`RegisteredTemplates [ ]` behaves as `AllInDar`

Apparently if a trigger specification has registeredTemplates = RegisteredTemplates [ ], it behaves as if registeredTemplates = AllInDar was specified. Is this always the case?

MWE:

-- Usage:
-- daml start
-- daml trigger --wall-clock-time --dar .daml/dist/*.dar --trigger-name RegisteredTemplates:trigger --ledger-host localhost --ledger-port 6865 --ledger-party Alice

module RegisteredTemplates where

import Daml.Trigger as Trigger
import DA.Foldable (forA_)

template A
  with
    p : Party
  where
    signatory p

template B
  with
    p : Party
  where
    signatory p

trigger: Trigger ()
trigger = Trigger
  { initialize = pure ()
  , updateState = \_ -> pure ()
  , rule = triggerImpl
  , registeredTemplates = RegisteredTemplates [
      -- registeredTemplate @A -- Uncomment this line, then the trigger will not find B, only A
    ]
  , heartbeat = None
  }

triggerImpl: Party -> TriggerA () ()
triggerImpl party = do
  as <- Trigger.query @A
  forA_ as (\(cid, _) -> cid `Trigger.dedupExercise` Archive)
  bs <- Trigger.query @B
  forA_ bs (\(cid, _) -> cid `Trigger.dedupExercise` Archive)
1 Like

Good question! This was definitely not intentional. However, ignoring triggers for a minute and looking at the ledger behavior, I am a bit confused:

The docs for the filter are as follows:

message Filters {

  // If not set, no filters will be applied.
  // Optional
  InclusiveFilters inclusive = 1;
}

// If no internal fields are set, no data will be returned.
message InclusiveFilters {

  // A collection of templates.
  // SHOULD NOT contain duplicates.
  // Required
  repeated Identifier template_ids = 1;
}

However, I tried the following 3 examples and they seem to apply no filtering:

  1. No filter, this is fine according to the docs this should apply no filters.
grpcurl 
 -d '{"ledger_id": "l", "filter": {"filtersByParty": {"Alice": {}}}, "begin": {"boundary": "LEDGER_BEGIN"}, "end": {"boundary": "LEDGER_END"}}' 
 -plaintext localhost:6865
 com.daml.ledger.api.v1.TransactionService/GetTransactions
  1. Set inclusive with no template ids, this seems wrong to me. I didn’t set any inner fields so I would expect to get back no data but I still get back everything.
grpcurl
   -d '{"ledger_id": "l", "filter": {"filtersByParty": {"Alice": {"inclusive": {}}}}, "begin": {"boundary": "LEDGER_BEGIN"}, "end": {"boundary": "LEDGER_END"}}' 
  -plaintext localhost:6865 
  com.daml.ledger.api.v1.TransactionService/GetTransactions
  1. Just to sanity check, I also tried an empty list of template ids. This should be equivalent to not setting the field in protobuf but :woman_shrugging:
grpcurl
  -d '{"ledger_id": "l", "filter": {"filtersByParty": {"Alice": {"inclusive": {"template_ids": []}}}}, "begin": {"boundary": "LEDGER_BEGIN"}, "end": {"boundary": "LEDGER_END"}}'
  -plaintext localhost:6865
  com.daml.ledger.api.v1.TransactionService/GetTransactions

So I’m struggling a bit to figure out how you are supposed to send a request that filters out all data.

1 Like

An empty list of inclusive filters is treated the same way as a missing filter definition (see LedgerBackedIndexService.scala#L156).

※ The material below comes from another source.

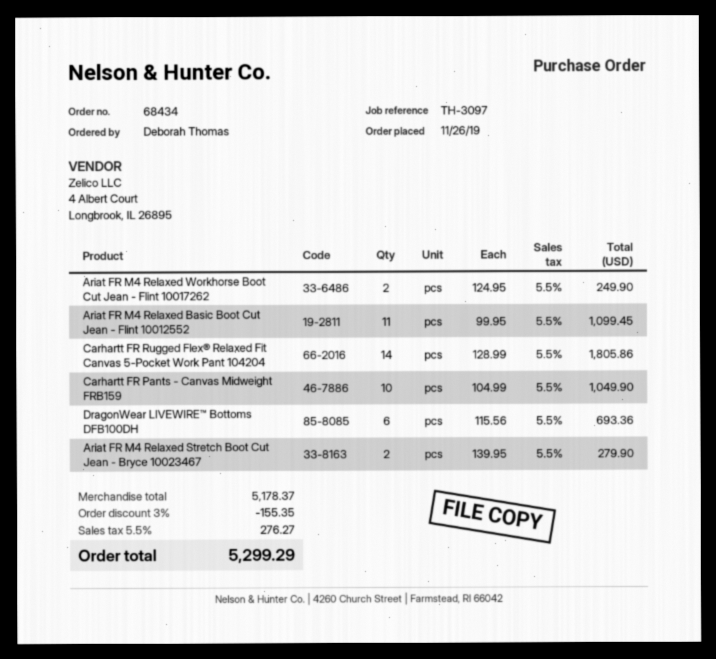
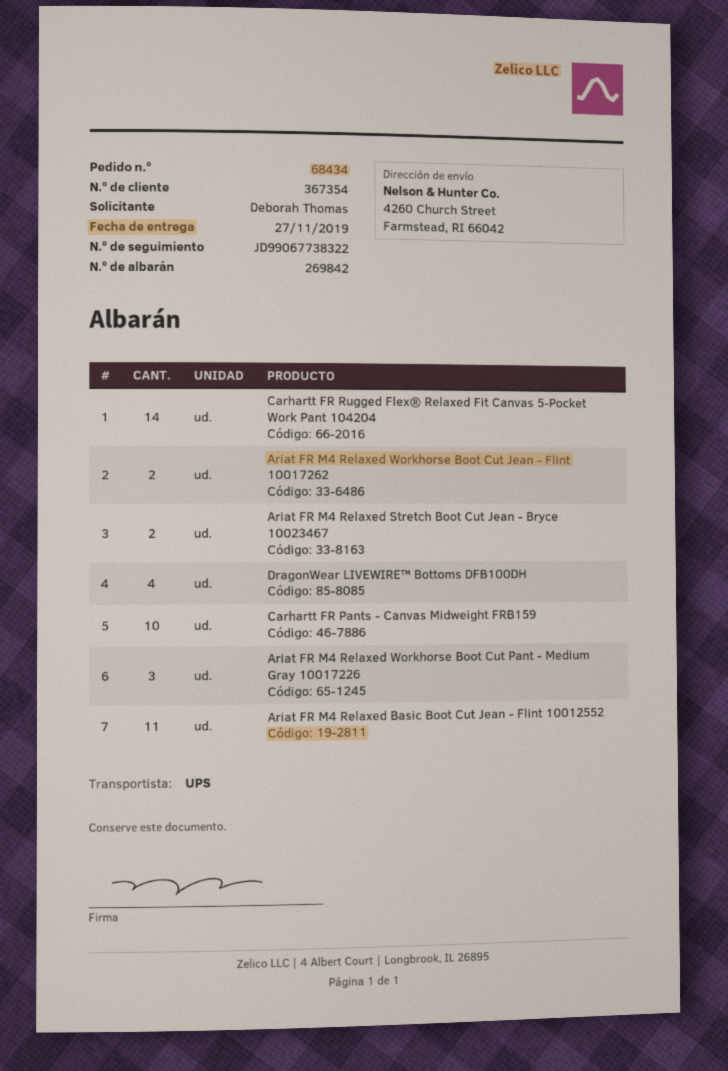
DragonWear LIVEWIRE™ Bottoms DFB100DH: 6 -> 4
Ariat FR M4 Relaxed Workhorse Boot Cut Pant - Medium Gray 10017226: none -> 3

I think it would be sensible to reject a request with an empty inclusive filter with INVALID_ARGUMENT.

What’s the use case for sending a request that filters out all data?

@gerolf I don’t have a usecase, I mainly got confused because the docs atm claim // If no internal fields are set, no data will be returned.. Updating docs is perfectly fine with me.

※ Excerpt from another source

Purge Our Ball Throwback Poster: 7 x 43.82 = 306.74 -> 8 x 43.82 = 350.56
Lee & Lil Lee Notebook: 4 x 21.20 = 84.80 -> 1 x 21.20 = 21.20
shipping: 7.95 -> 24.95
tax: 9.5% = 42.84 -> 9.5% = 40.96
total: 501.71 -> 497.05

Oh, sorry, I missed that bit. Yeah, I think instead of rejecting the request we should rather change the documentation.

The documentation has now been updated to reflect the current behavior.

Going back to the original question, triggers are at least consistent with how filters work on the ledger API and the docs. Maybe still worth emitting a warning if you specify an empty list of registered templates in triggers since it doesn’t seem very useful.